Segment Open
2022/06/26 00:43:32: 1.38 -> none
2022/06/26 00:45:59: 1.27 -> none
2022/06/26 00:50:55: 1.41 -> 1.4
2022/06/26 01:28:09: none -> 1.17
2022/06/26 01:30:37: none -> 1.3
Segment Closed
Segment Open
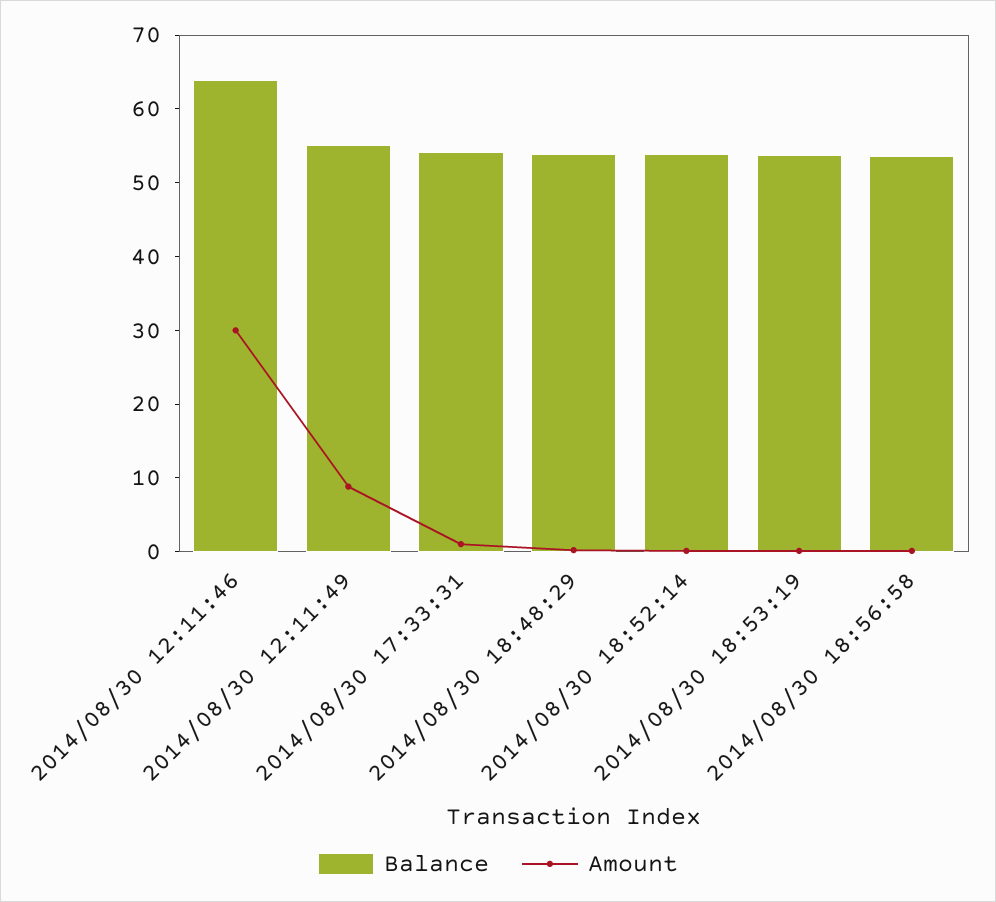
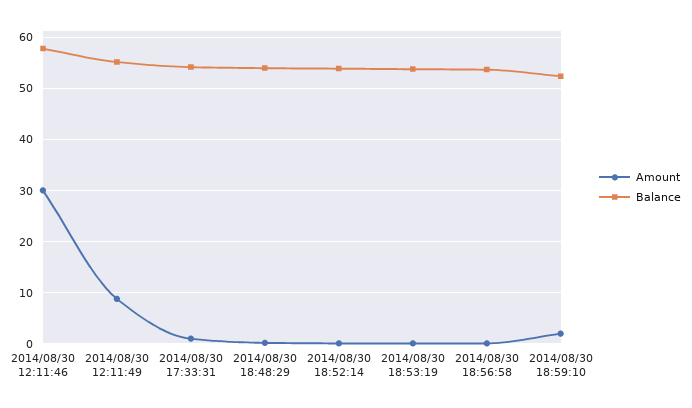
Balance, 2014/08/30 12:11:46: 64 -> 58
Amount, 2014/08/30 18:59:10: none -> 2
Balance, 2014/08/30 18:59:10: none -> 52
Segment Closed
Write down exactly the span of lines above from the one containing "2022/06/26 00:43:32: 1.38 -> none" to the one containing "2022/06/26 01:30:37: none -> 1.3", both ends included.

2022/06/26 00:43:32: 1.38 -> none
2022/06/26 00:45:59: 1.27 -> none
2022/06/26 00:50:55: 1.41 -> 1.4
2022/06/26 01:28:09: none -> 1.17
2022/06/26 01:30:37: none -> 1.3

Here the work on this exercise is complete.